Starting at about 0:12 and repeating through the track you can hear the Woody Woodpecker motif in the high register of the accordion, which accounts for the subtitle of the composition. There's also a bonus cartoon theme that's even more prominent, arrangementwise, though to my embarrassment I can't identify the source material by its proper title. (Maybe one of you can.) It's featured in at least one Bugs Bunny episode---the one where he has invaded Elmer Fudd's surrealistic dreams (the one with the Salvatore Dali landscapes) for the express purpose of driving Mr. Fudd insane. Bugs gives lyrics to some old saw of a classical theme, thusly: "The rabbits are coming, hurrah, hurrah...!" Wilson uses a slight variation of it. What a nut!

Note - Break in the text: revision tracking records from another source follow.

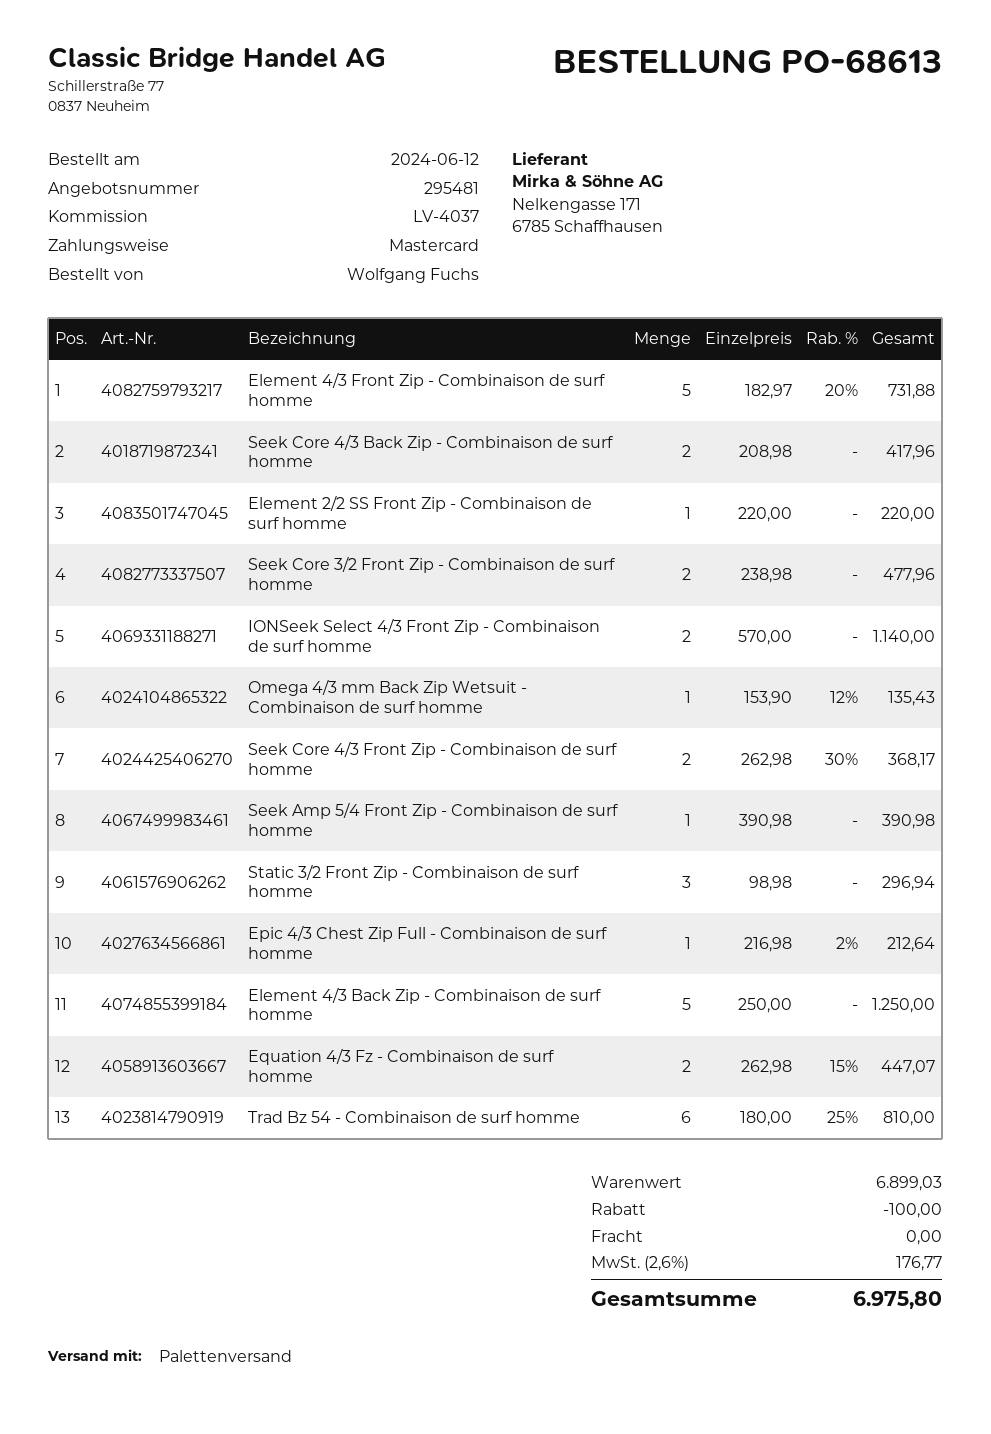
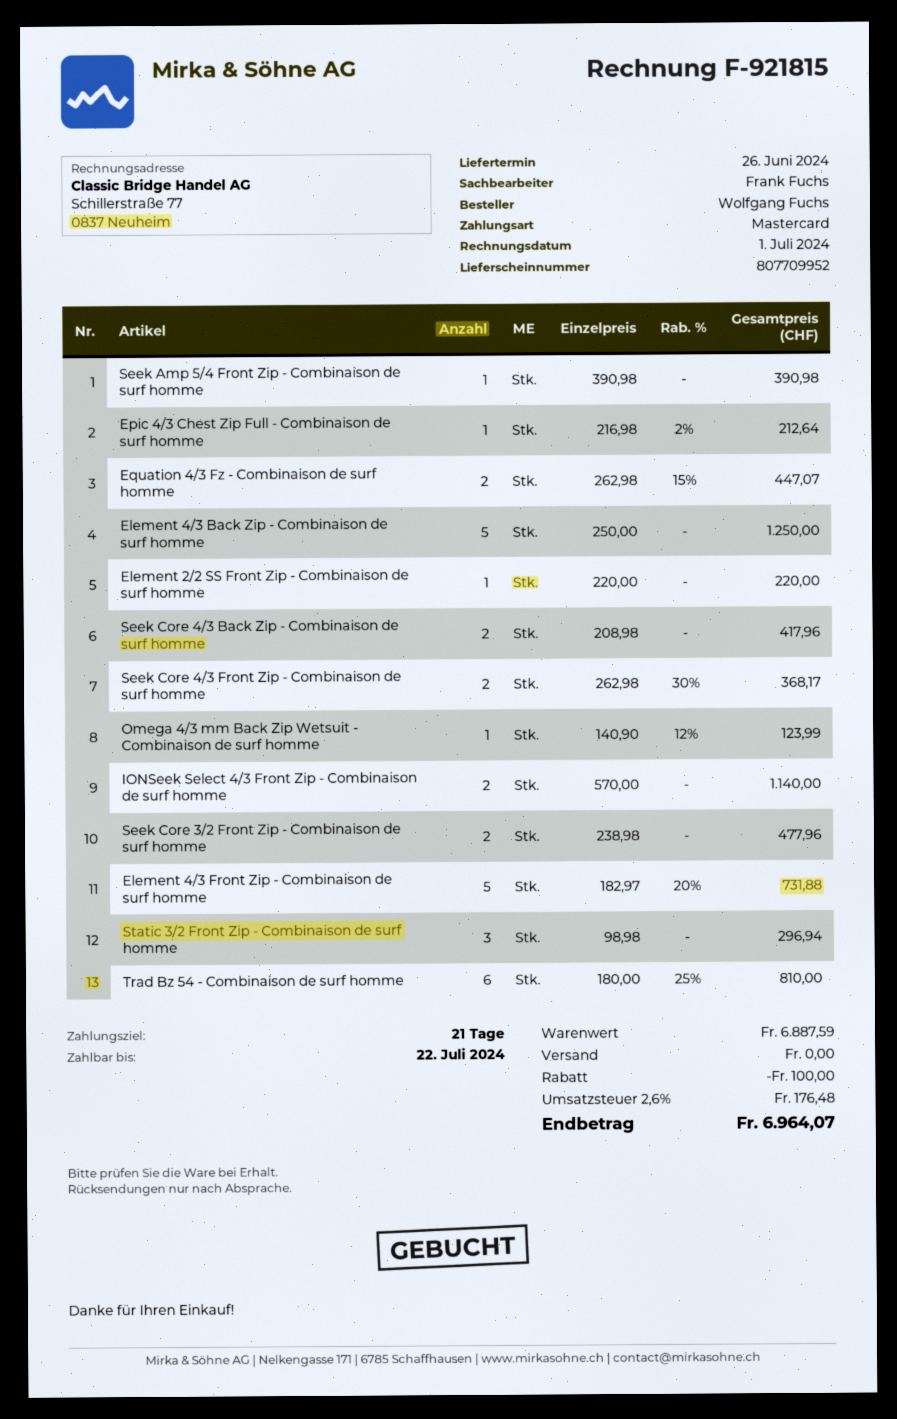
Omega 4/3 mm Back Zip Wetsuit - Combinaison de surf homme: 1 x 153.90 - 12% = 135.43 -> 1 x 140.90 - 12% = 123.99
subtotal: 6899.03 -> 6887.59
tax: 2.6% = 176.77 -> 2.6% = 176.48
total: 6975.80 -> 6964.07

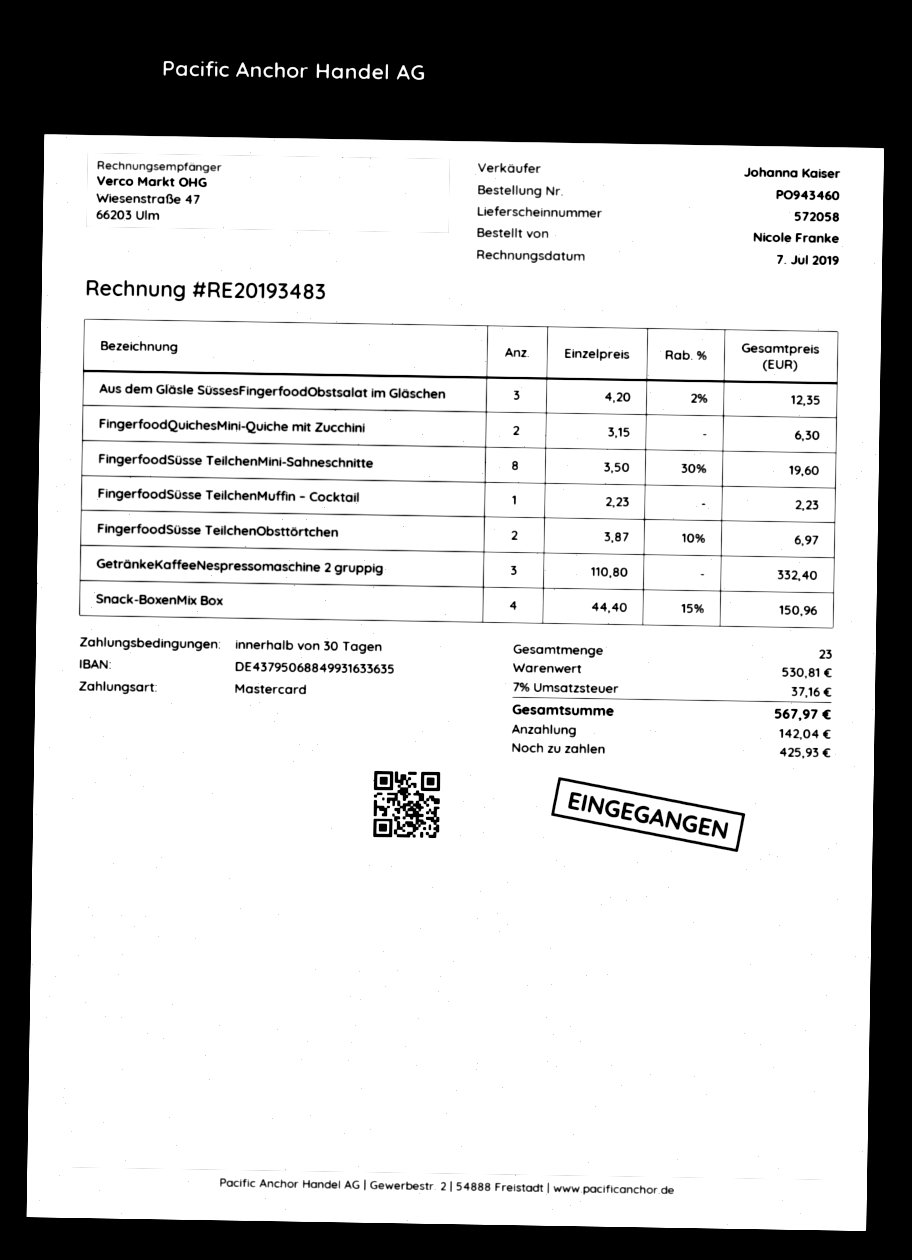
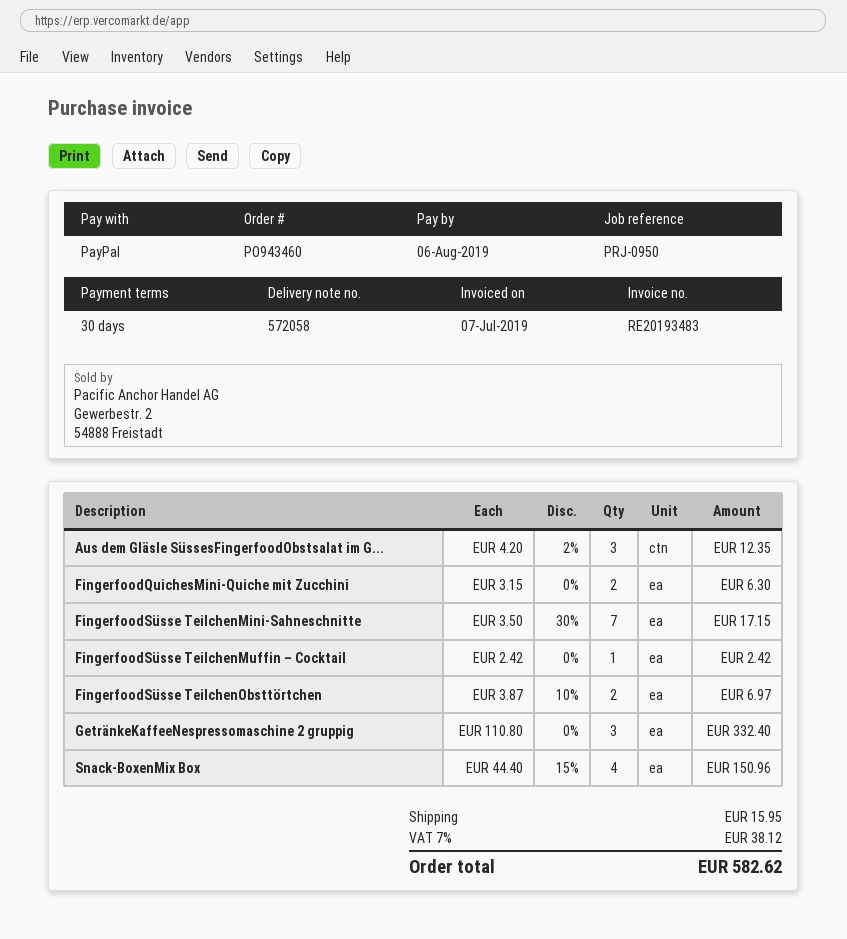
payment method: Mastercard -> PayPal
FingerfoodSüsse TeilchenMini-Sahneschnitte: 8 x 3.50 - 30% = 19.60 -> 7 x 3.50 - 30% = 17.15
FingerfoodSüsse TeilchenMuffin – Cocktail: 1 x 2.23 = 2.23 -> 1 x 2.42 = 2.42
shipping: none -> 15.95
tax: 7% = 37.16 -> 7% = 38.12
total: 567.97 -> 582.62

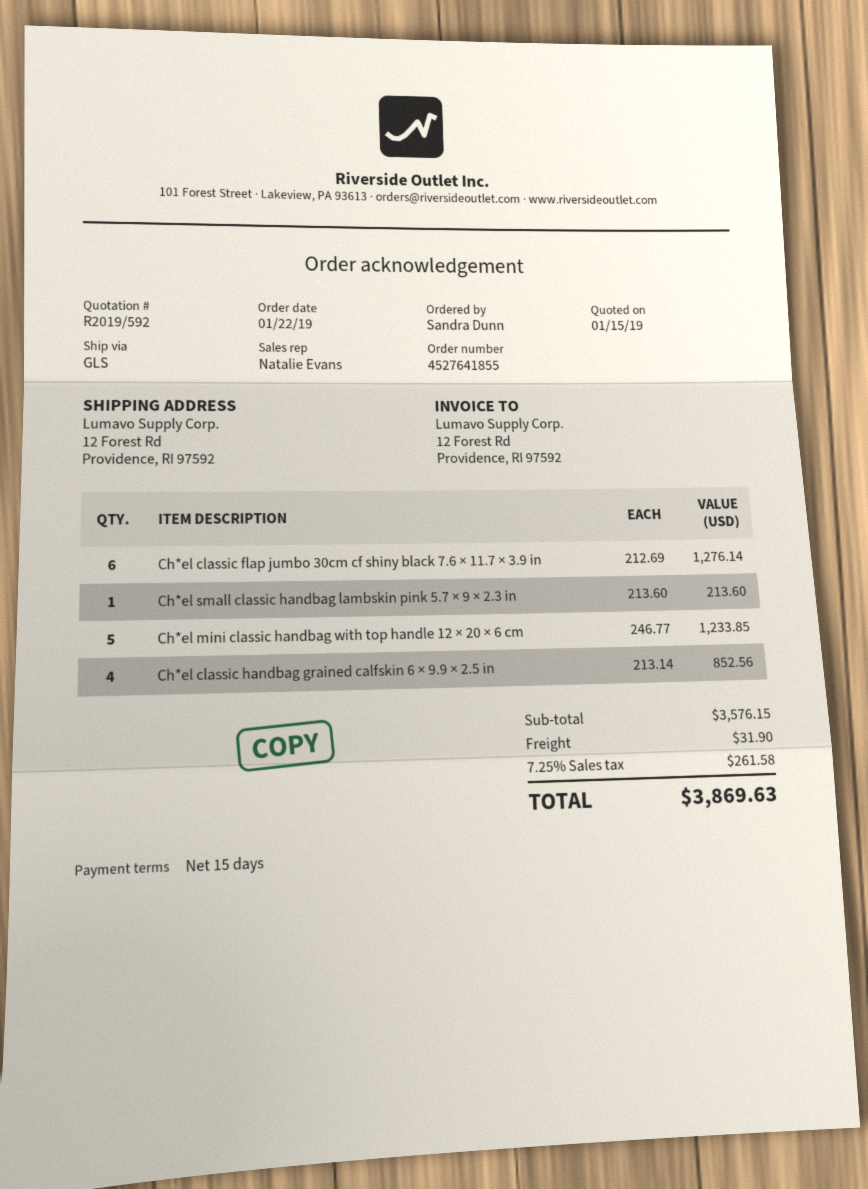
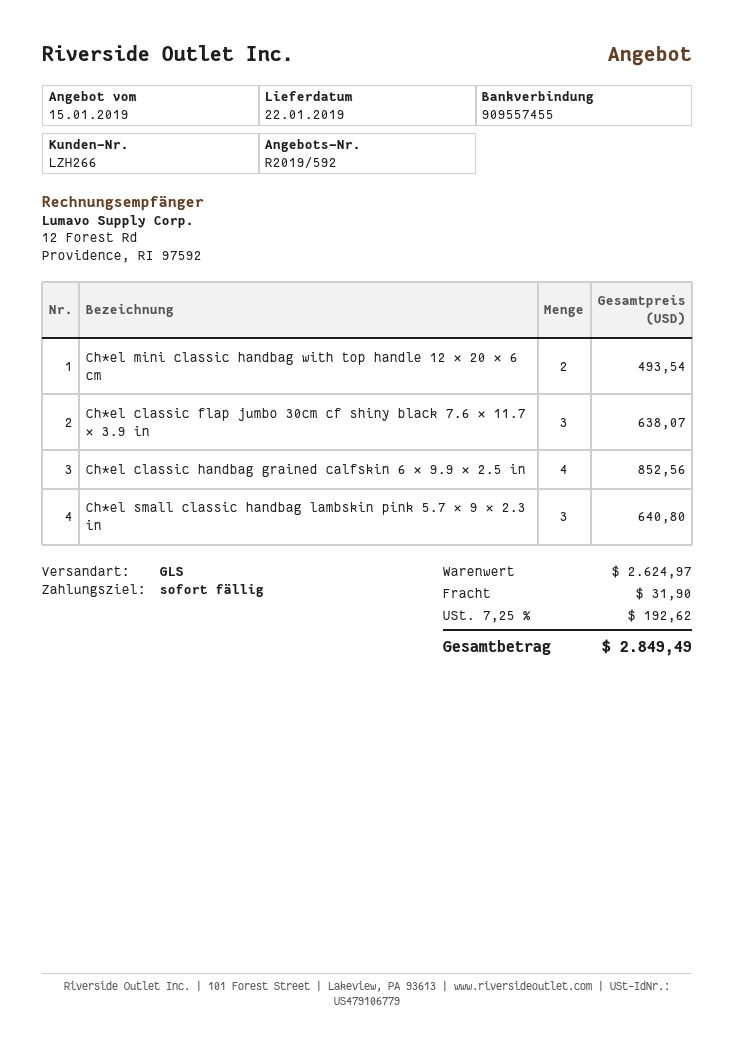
payment terms: 15 days -> on receipt
Ch*el classic flap jumbo 30cm cf shiny black 7.6 × 11.7 × 3.9 in: 6 for 1276.14 -> 3 for 638.07
Ch*el small classic handbag lambskin pink 5.7 × 9 × 2.3 in: 1 for 213.60 -> 3 for 640.80
Ch*el mini classic handbag with top handle 12 × 20 × 6 cm: 5 for 1233.85 -> 2 for 493.54
subtotal: 3576.15 -> 2624.97
tax: 7.25% = 261.58 -> 7.25% = 192.62
total: 3869.63 -> 2849.49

I really enjoy, and am still taken aback by, the psychological tone of this piece. It certainly conveys something foreboding along the lines of a return to winter... at least the winters of yesteryear when all the leaves dropped from the trees, the insects died, the birds flew south, and the landscape was blanketed in frozen gray water crystals for 3 or 4 months.

Fall Breaks and Back to Winter (Woody Woodpecker Symphony), The Beach Boys (reissue 1990, "Smiley Smile & Wild Honey," Capitol C2 93696), via YouTube, embedded for noncommercial critical discussion and educational purposes.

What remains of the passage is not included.